In [3H]spiperone saturation assays performed in a 10-ml
volume, the Bmax value found in the presence of
100 mM NaCl, 2 pmol/mg, was not significantly different
from that found in the presence of 100 mM NMDG, 1.6 pmol/mg
(Table I) (ANOVA, p > 0.05). In the absence of
monovalent cations (control conditions), the
Bmax value of [3H]spiperone was
1.2 pmol/mg, which, while significantly less than the value in the
presence of sodium ions, was not different from the value in the
presence of NMDG (ANOVA).
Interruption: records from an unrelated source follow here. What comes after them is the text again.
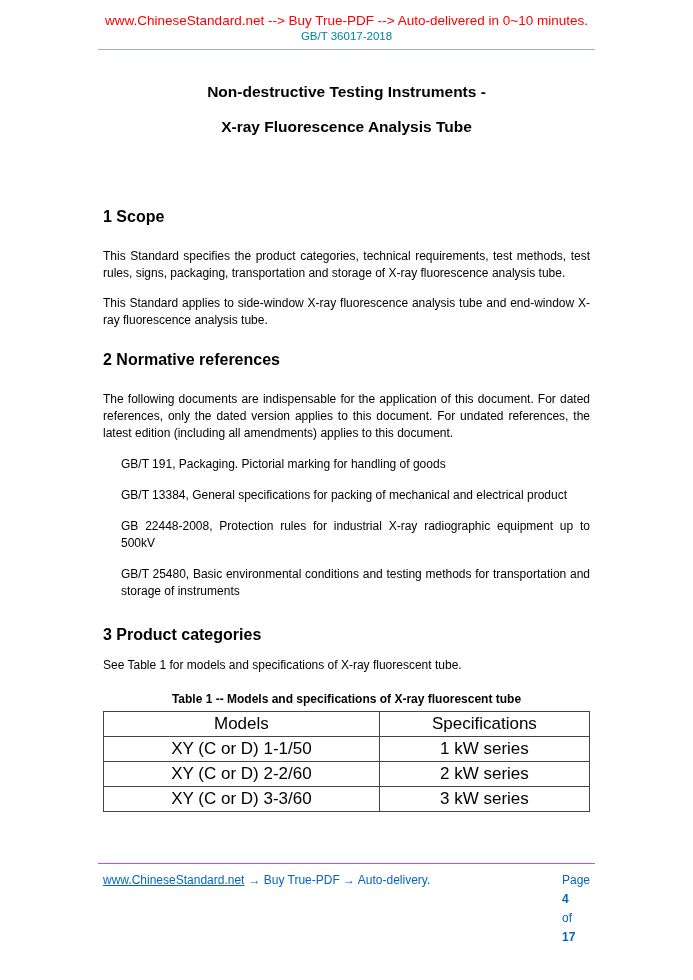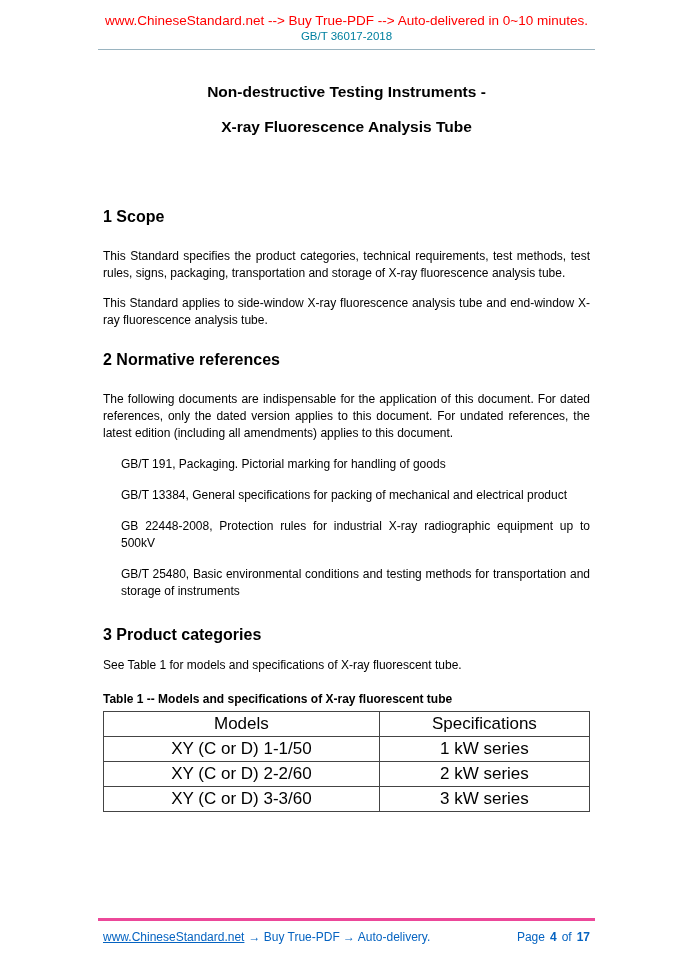--- a/index.html
+++ b/index.html
@@ -30,40 +30,40 @@
   .h-norm { margin-top: 22px; }
   .h-prod { margin-top: 26px; }
   .sub-heading { font-size: 12.5px; font-weight: bold; margin-top: 24px; }
   p.body {
     font-size: 12px; line-height: 17px;
     text-align: justify; margin: 13px 0 0 0;
   }
   p.first { margin-top: 22px; }
   p.ref { margin-left: 18px; margin-top: 14px; }
   .table-caption {
-    margin-top: 18px; 
+    margin-top: 18px; text-align: center;
     font-size: 12px; font-weight: bold;
   }
   table.models {
     margin-top: 5px; width: 100%;
     border-collapse: collapse; font-size: 17px;
   }
   table.models th, table.models td {
     border: 1px solid #444; text-align: center;
     font-weight: normal; padding: 2px 4px; height: 15px;
   }
   .footer {
     position: absolute; left: 98px; right: 98px; bottom: 16px;
-    border-top: 3px solid #ec4899; padding-top: 9px;
+    border-top: 1px solid #ec4899; padding-top: 9px;
     display: flex; justify-content: space-between; align-items: baseline;
     font-size: 12px; color: #0563c1; padding-left: 5px; padding-right: 5px;
   }
   .footer-link { color: #0563c1; text-decoration: underline; cursor: pointer; }
   .footer-tagline { margin-left: 4px; }
-  .page-indicator { display: flex; gap: 5px; color: #0563c1; }
+  .page-indicator { display: flex; gap: 5px; color: #0563c1; flex-direction: column; }
   .page-indicator b { font-weight: bold; }
 </style>
 </head>
 <body>
 
 <div class="page">
 
   <div class="promo">www.ChineseStandard.net --&gt; Buy True-PDF --&gt; Auto-delivered in 0~10 minutes.</div>
 
   <div class="docnum">GB/T 36017-2018</div>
The dissociation constant of
[3H]spiperone was unaffected by either sodium ions or
NMDG (Table I).
Raclopride Decreases the Number of Receptors Labeled by
[3H]Spiperone--
Parallel [3H]spiperone
saturation binding experiments (1-ml volume) were performed in the
absence of sodium ions and in the absence and presence of raclopride
(10 µM). In the absence of raclopride, the
Bmax value for [3H]spiperone was
1.7 ± 0.1 pmol/mg (n = 3). Including 10 µM raclopride in the [3H]spiperone
saturation assays increased the apparent Kd value
~116-fold and significantly reduced the Bmax
to 1.3 ± 0.1 pmol/mg (n = 3) (Fig.
2A).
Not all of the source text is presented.